Input data:

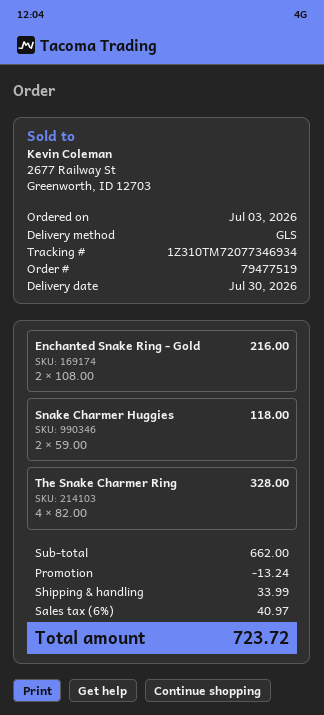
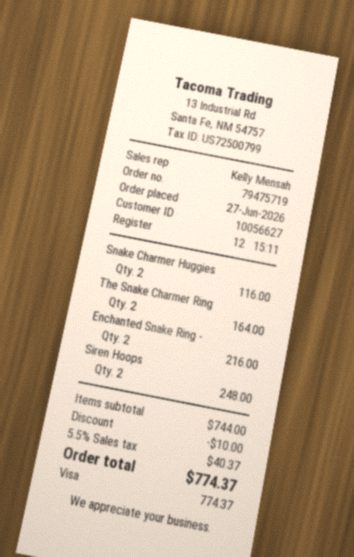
order number: 79477519 -> 79475719
order date: 2026-07-03 -> 2026-06-27
Snake Charmer Huggies: 2 for 118.00 -> 2 for 116.00
The Snake Charmer Ring: 4 for 328.00 -> 2 for 164.00
Siren Hoops: none -> 2 for 248.00
subtotal: 662.00 -> 744.00
discount: 13.24 -> 10.00
shipping: 33.99 -> none
tax: 6% = 40.97 -> 5.5% = 40.37
total: 723.72 -> 774.37

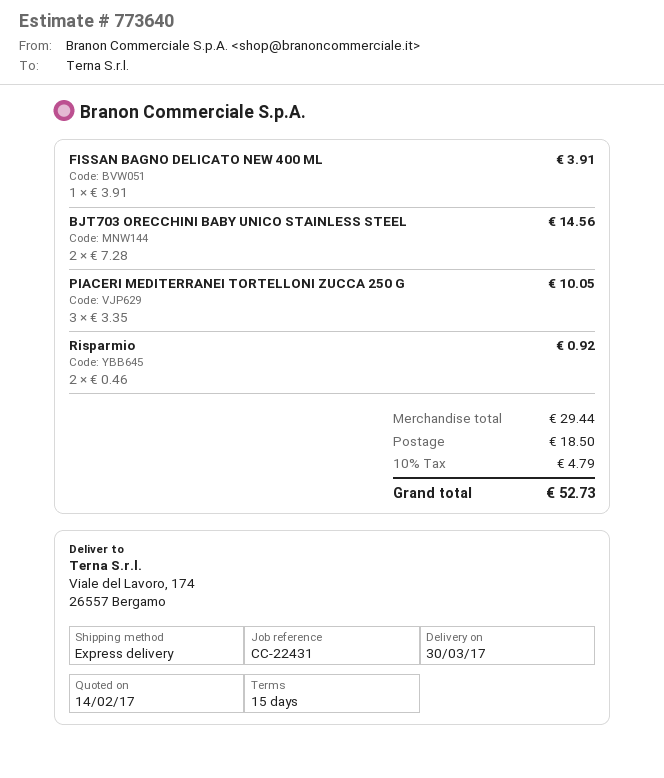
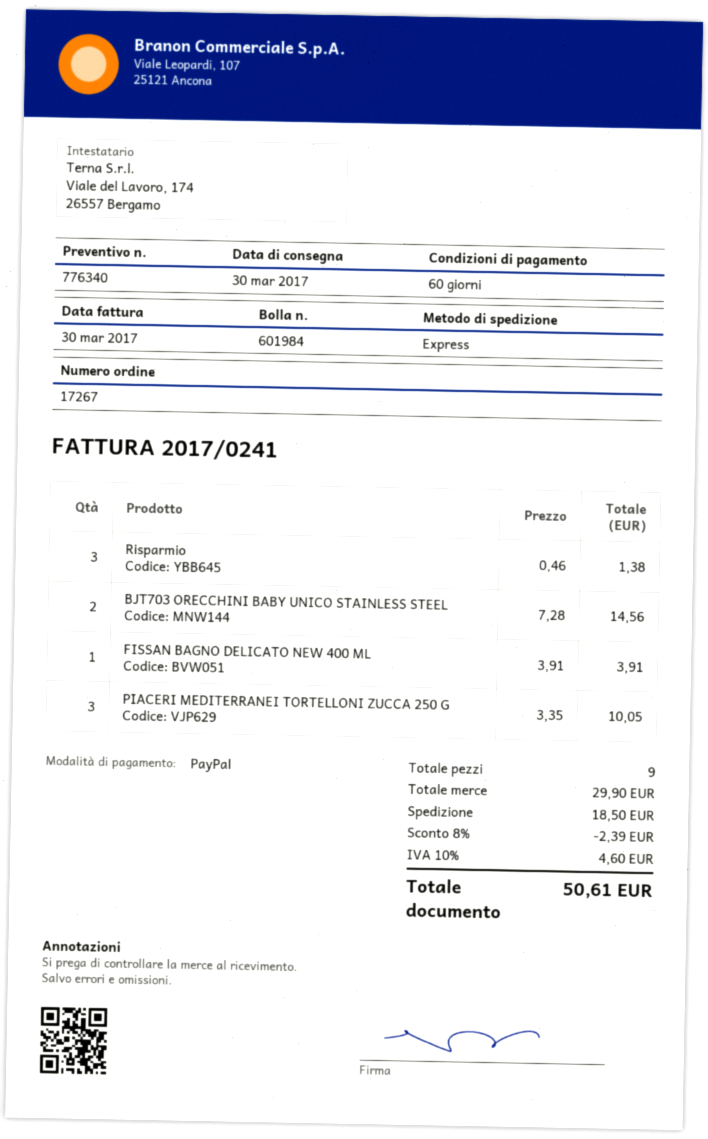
quote number: 773640 -> 776340
payment terms: 15 days -> 60 days
Risparmio: 2 x 0.46 = 0.92 -> 3 x 0.46 = 1.38
subtotal: 29.44 -> 29.90
discount: none -> 8% = 2.39
tax: 10% = 4.79 -> 10% = 4.60
total: 52.73 -> 50.61

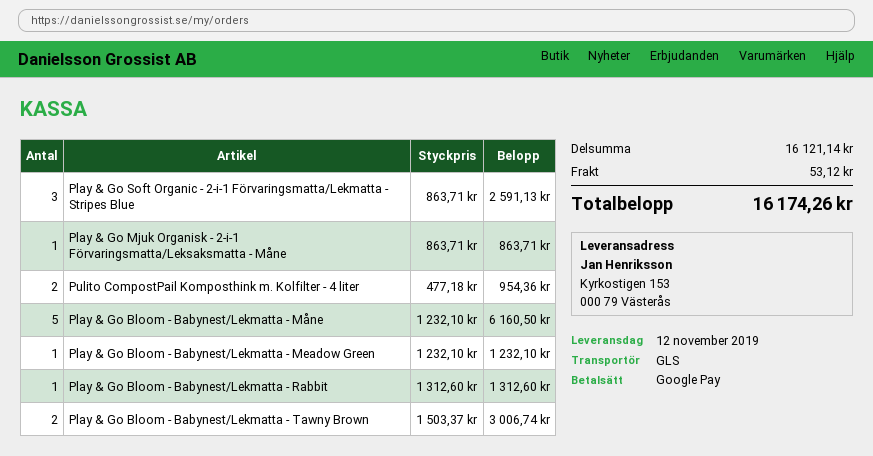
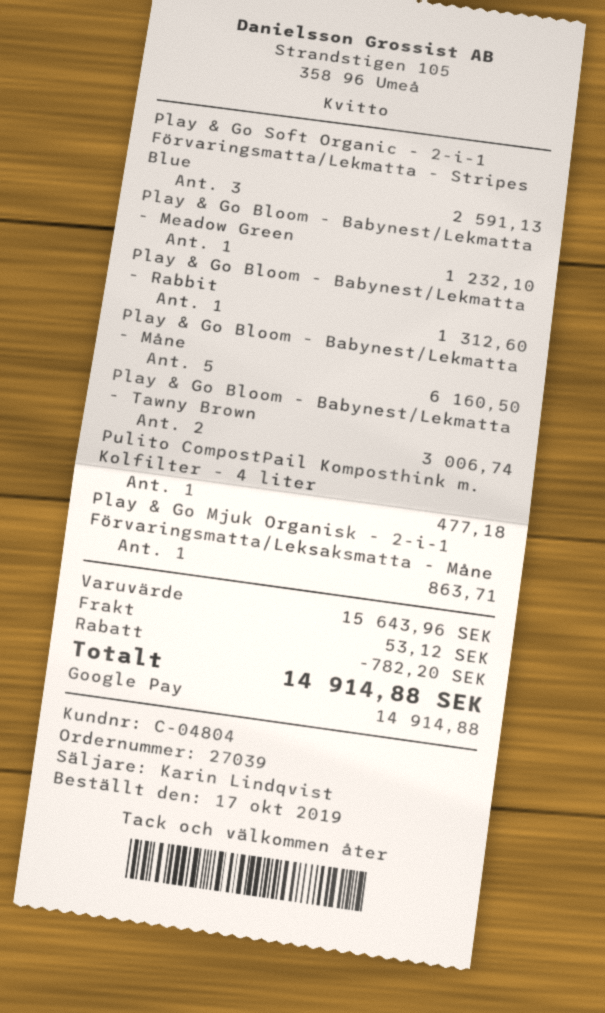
Pulito CompostPail Komposthink m. Kolfilter - 4 liter: 2 for 954.36 -> 1 for 477.18
subtotal: 16121.14 -> 15643.96
discount: none -> 782.20
total: 16174.26 -> 14914.88

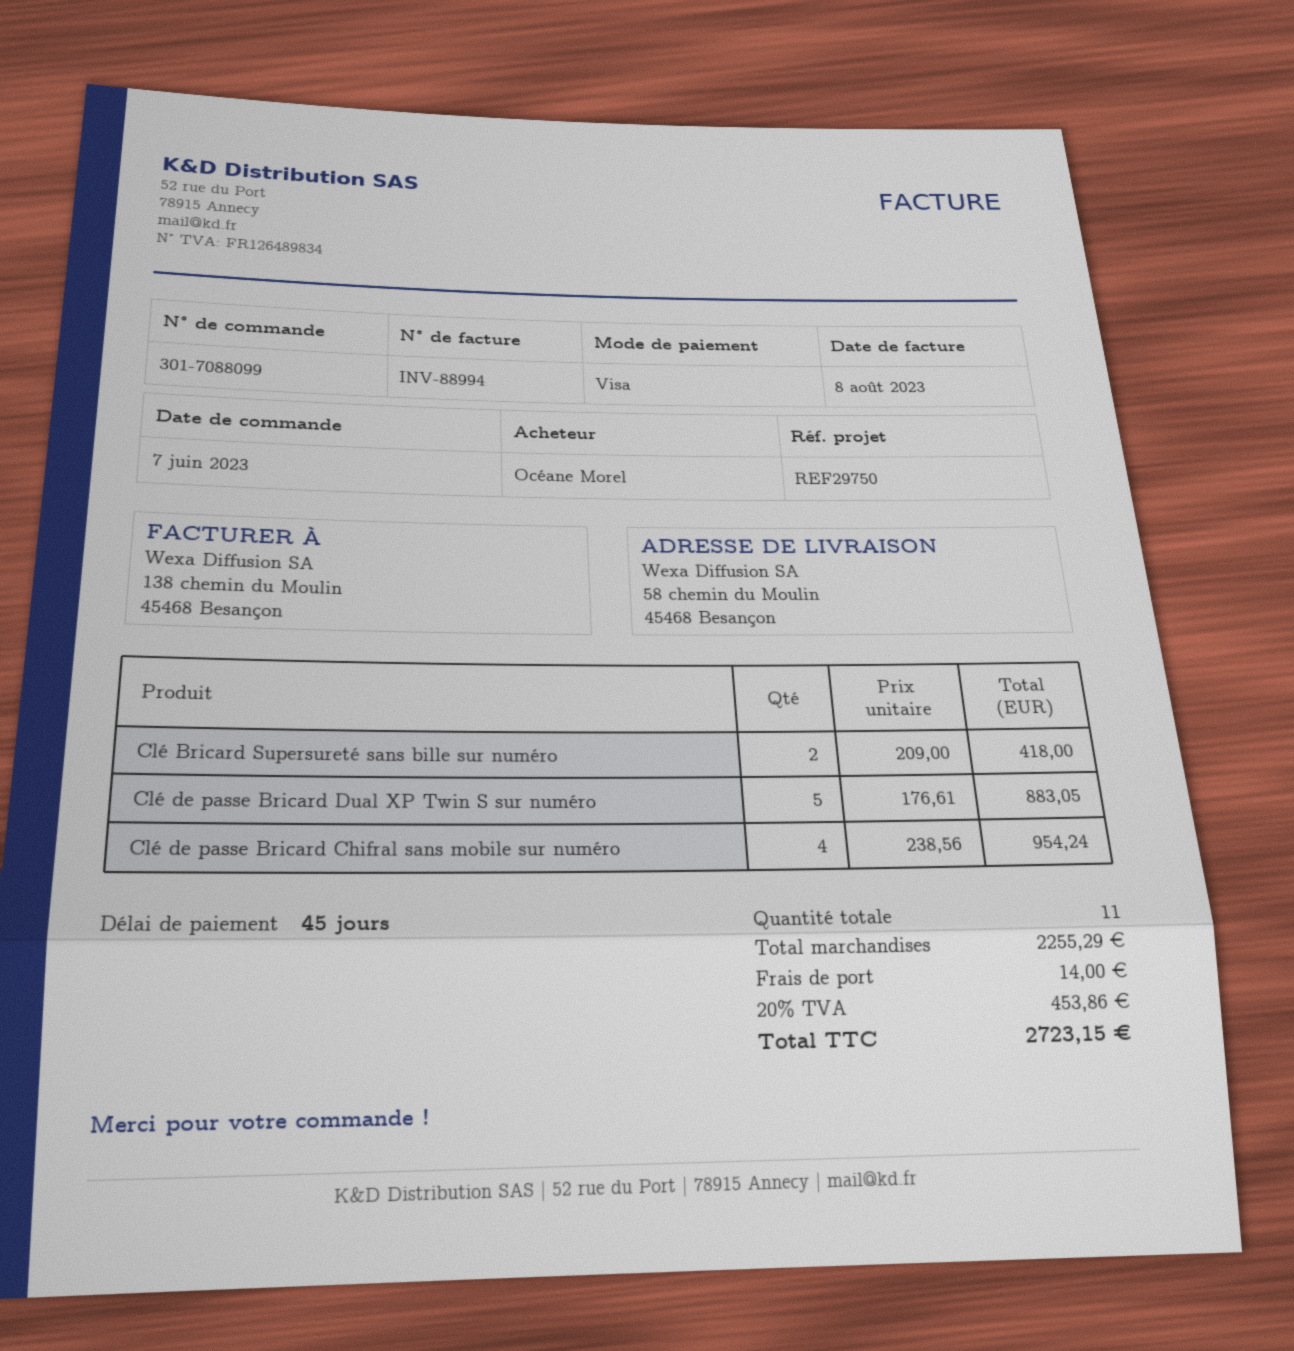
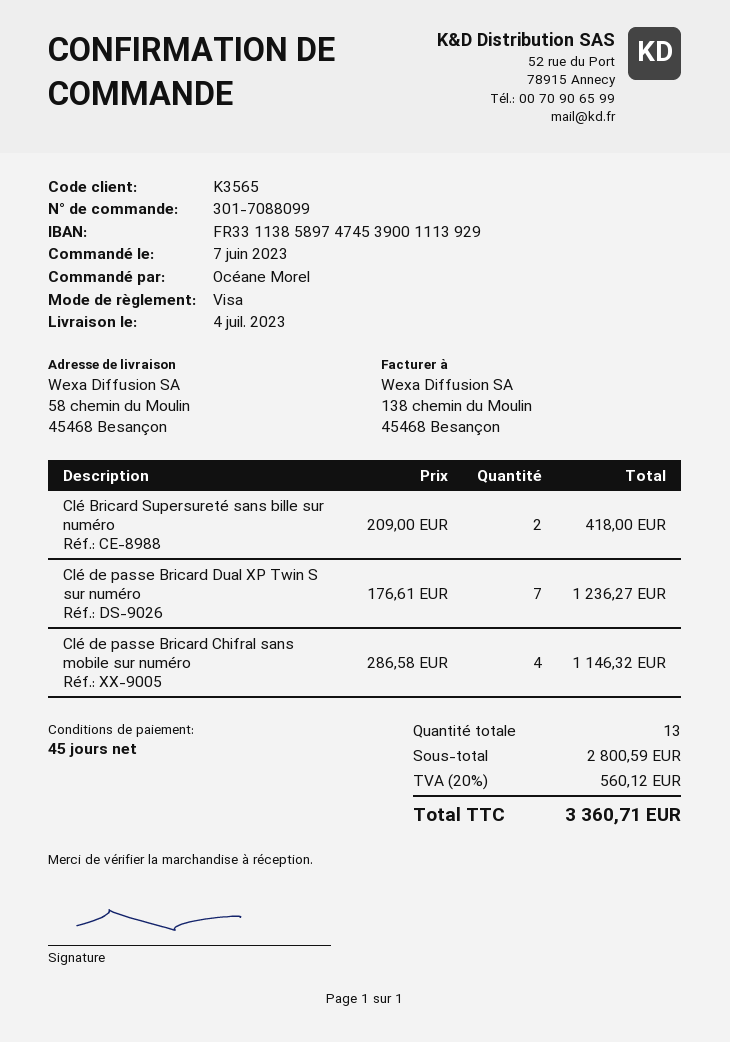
Clé de passe Bricard Dual XP Twin S sur numéro: 5 x 176.61 = 883.05 -> 7 x 176.61 = 1236.27
Clé de passe Bricard Chifral sans mobile sur numéro: 4 x 238.56 = 954.24 -> 4 x 286.58 = 1146.32
total quantity: 11 -> 13
subtotal: 2255.29 -> 2800.59
shipping: 14.00 -> none
tax: 20% = 453.86 -> 20% = 560.12
total: 2723.15 -> 3360.71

What you are asked to do:
Reproduce the whole listing verbatim and keep all pictures out of it.

Written solution:
order number: 79477519 -> 79475719
order date: 2026-07-03 -> 2026-06-27
Snake Charmer Huggies: 2 for 118.00 -> 2 for 116.00
The Snake Charmer Ring: 4 for 328.00 -> 2 for 164.00
Siren Hoops: none -> 2 for 248.00
subtotal: 662.00 -> 744.00
discount: 13.24 -> 10.00
shipping: 33.99 -> none
tax: 6% = 40.97 -> 5.5% = 40.37
total: 723.72 -> 774.37

quote number: 773640 -> 776340
payment terms: 15 days -> 60 days
Risparmio: 2 x 0.46 = 0.92 -> 3 x 0.46 = 1.38
subtotal: 29.44 -> 29.90
discount: none -> 8% = 2.39
tax: 10% = 4.79 -> 10% = 4.60
total: 52.73 -> 50.61

Pulito CompostPail Komposthink m. Kolfilter - 4 liter: 2 for 954.36 -> 1 for 477.18
subtotal: 16121.14 -> 15643.96
discount: none -> 782.20
total: 16174.26 -> 14914.88

Clé de passe Bricard Dual XP Twin S sur numéro: 5 x 176.61 = 883.05 -> 7 x 176.61 = 1236.27
Clé de passe Bricard Chifral sans mobile sur numéro: 4 x 238.56 = 954.24 -> 4 x 286.58 = 1146.32
total quantity: 11 -> 13
subtotal: 2255.29 -> 2800.59
shipping: 14.00 -> none
tax: 20% = 453.86 -> 20% = 560.12
total: 2723.15 -> 3360.71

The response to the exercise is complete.